Canadian Consulting Engineer

Editorial: Project Delays Need a Cure

June 24, 2015
By Bronwen Parsons, Editor

Canada's media is also rife with stories of big infrastructure construction projects running into problems.

From the June-July 2015 issue page 4

If you want to hear a real horror story of a construction project gone wrong, check out the problems at Berlin’s Brandenburg airport. After writing “Delays” (p. 22), I came across an article about the airport in the Toronto Star (“Germany’s failure to launch,” May 30). The massive new teminal is still not open three years after its due date. There are an astonishing 150,000 issues still to fix, and until they’re done the ticket halls and “ghost” hotel next door stand empty. The terminal won’t open for yet another three years, and the final cost is predicted to be $6 billion compared with $600 million when plans were conceived in 2006.
As the German media has pointed out, this is not a good example of the nation’s reputation for precision and efficiency. What’s worse, the terminal will already be outdated when it does open. It was planned for 22 million passengers a year with no provision for expansion, but planners say it will need to handle 44 million.
Canada’s media is also rife with stories of big infrastructure construction projects running into problems and being chronically delayed. The Toronto York Spadina Subway Extension, the new parkway in Windsor, Walterdale Bridge in Edmonton, a bridge in Victoria, to name just a few. Even in Vancouver, which has built LRTs relatively quickly and on time, tunnelling for the Evergreen Line just ran into problems.

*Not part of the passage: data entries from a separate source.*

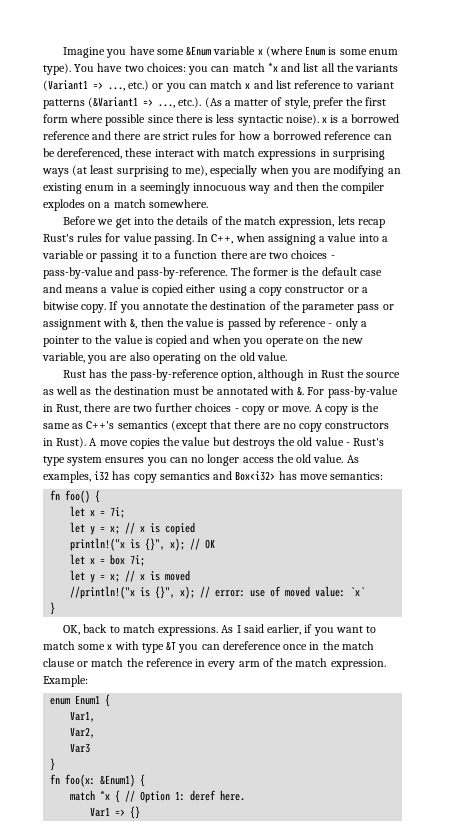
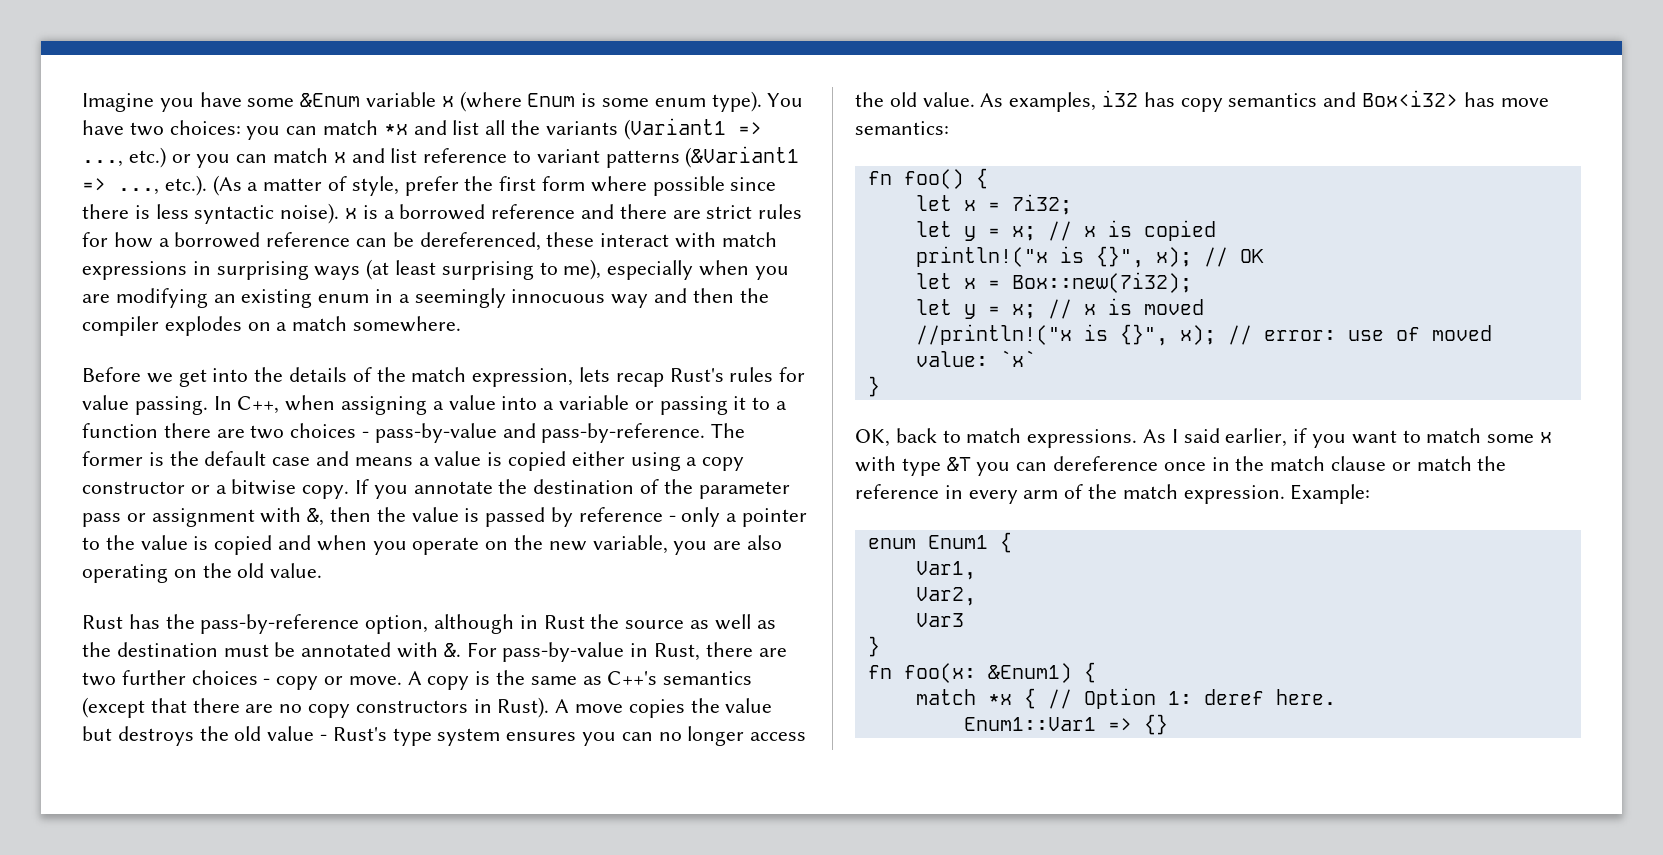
- let x = 7i;
+ let x = 7i32;
- let x = box 7i;
+ let x = Box::new(7i32);
- Var1 => {}
+ Enum1::Var1 => {}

Unexpected sinkholes have delayed the schedule by several months so far. It’s not just transportation projects. A few years ago the Niagara Hydro Tunnel project was thrown seriously off kilter when the tunnelling had to be redirected.
Delays exact a financial toll on taxpayers, businesses, not to mention the contractors and design teams themselves. Delays are bad news for all.
One solution might be to use more public-private partnerships. Loath to put its investments at risk, the private sector tends to devote more time to up-front engineering in order to anticipate potential problems. Another solution widely promoted is that clients should hire engineering firms based on their qualifications and expertise (the QBS process). This approach contrasts with the more common one of hiring a firm based on who agrees to do the work for the lowest fee. The latter is just a recipe for disaster because it encourages bidders to underestimate the scope of work and the risks of what might go wrong in order to keep their fee competitive.
The fact is things will go wrong on big, complex projects no matter what the approach. Unforeseen site conditions, weather, worker injuries, are just a few of the wrenches thrown into the mix. Pre-engineering can only do so much. As one engineer pointed out, you will never have infinite resources to do infinite testing for every possible scenario.
Nonetheless, delays in construction are becoming a chronic and expensive problem. They show engineers, architects and contractors in a bad light. The construction industry as a whole needs to come together and figure out why the schedules and costs of so many large projects are being so badly underestimated.